(WHAT YOU ARE ASKED TO DO):
Return the data word for word. Pictures are to be omitted.

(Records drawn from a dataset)
<<<<
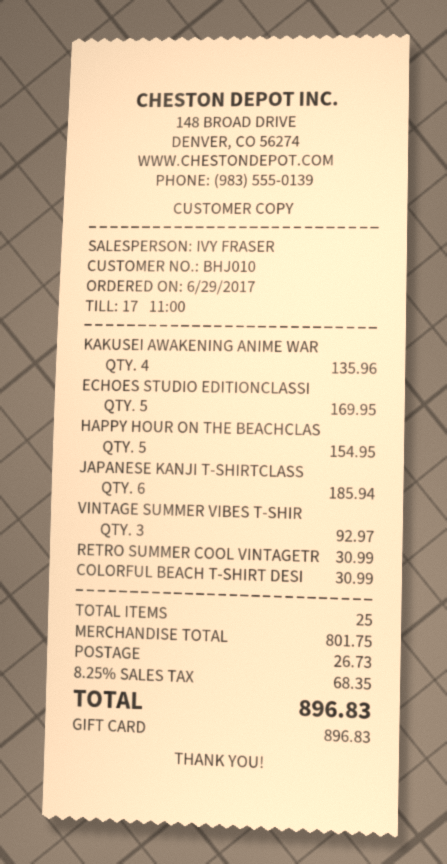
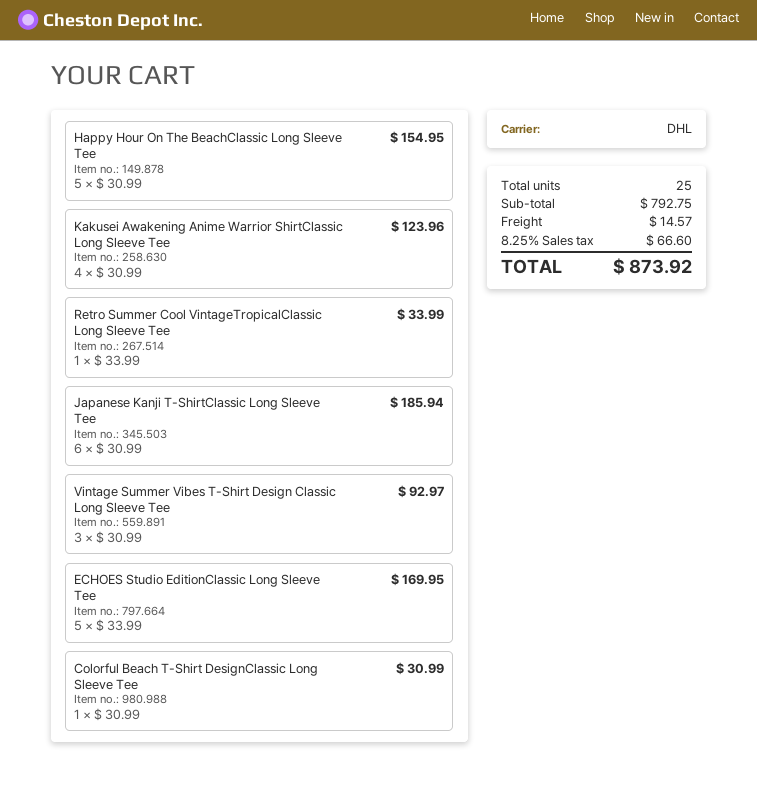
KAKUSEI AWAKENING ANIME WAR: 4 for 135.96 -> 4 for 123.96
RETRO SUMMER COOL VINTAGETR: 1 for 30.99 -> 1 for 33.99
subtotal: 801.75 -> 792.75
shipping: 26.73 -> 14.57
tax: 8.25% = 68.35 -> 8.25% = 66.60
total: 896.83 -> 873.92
>>>>
(EXERCISE RESULT):
KAKUSEI AWAKENING ANIME WAR: 4 for 135.96 -> 4 for 123.96
RETRO SUMMER COOL VINTAGETR: 1 for 30.99 -> 1 for 33.99
subtotal: 801.75 -> 792.75
shipping: 26.73 -> 14.57
tax: 8.25% = 68.35 -> 8.25% = 66.60
total: 896.83 -> 873.92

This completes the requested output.